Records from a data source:
____
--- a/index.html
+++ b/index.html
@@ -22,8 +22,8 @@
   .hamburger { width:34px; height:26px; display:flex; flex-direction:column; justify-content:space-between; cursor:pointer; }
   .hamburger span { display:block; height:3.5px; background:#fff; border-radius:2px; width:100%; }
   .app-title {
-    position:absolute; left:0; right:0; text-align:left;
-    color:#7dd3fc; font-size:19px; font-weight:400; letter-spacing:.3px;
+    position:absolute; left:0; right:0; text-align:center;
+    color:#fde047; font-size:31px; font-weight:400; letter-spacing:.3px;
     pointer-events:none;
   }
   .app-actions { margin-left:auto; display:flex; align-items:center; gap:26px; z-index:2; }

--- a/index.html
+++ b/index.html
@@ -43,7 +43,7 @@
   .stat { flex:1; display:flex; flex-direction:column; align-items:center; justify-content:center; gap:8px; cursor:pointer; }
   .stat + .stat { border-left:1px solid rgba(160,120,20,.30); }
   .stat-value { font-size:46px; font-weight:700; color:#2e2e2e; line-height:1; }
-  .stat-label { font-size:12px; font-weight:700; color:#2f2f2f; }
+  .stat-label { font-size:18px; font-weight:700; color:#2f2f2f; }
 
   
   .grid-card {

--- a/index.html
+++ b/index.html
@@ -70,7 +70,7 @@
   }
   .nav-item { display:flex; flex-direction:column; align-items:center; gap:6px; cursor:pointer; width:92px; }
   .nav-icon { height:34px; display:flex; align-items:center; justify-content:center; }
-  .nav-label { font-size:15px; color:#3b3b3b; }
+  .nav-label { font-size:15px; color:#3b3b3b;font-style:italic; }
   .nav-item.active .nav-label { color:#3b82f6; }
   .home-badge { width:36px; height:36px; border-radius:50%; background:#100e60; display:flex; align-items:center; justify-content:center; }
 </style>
____
EXERCISE PROMPT. Give only a number, namely how many lines in the entries above hold the word "style".

OUTPUT OF THE EXERCISE. 2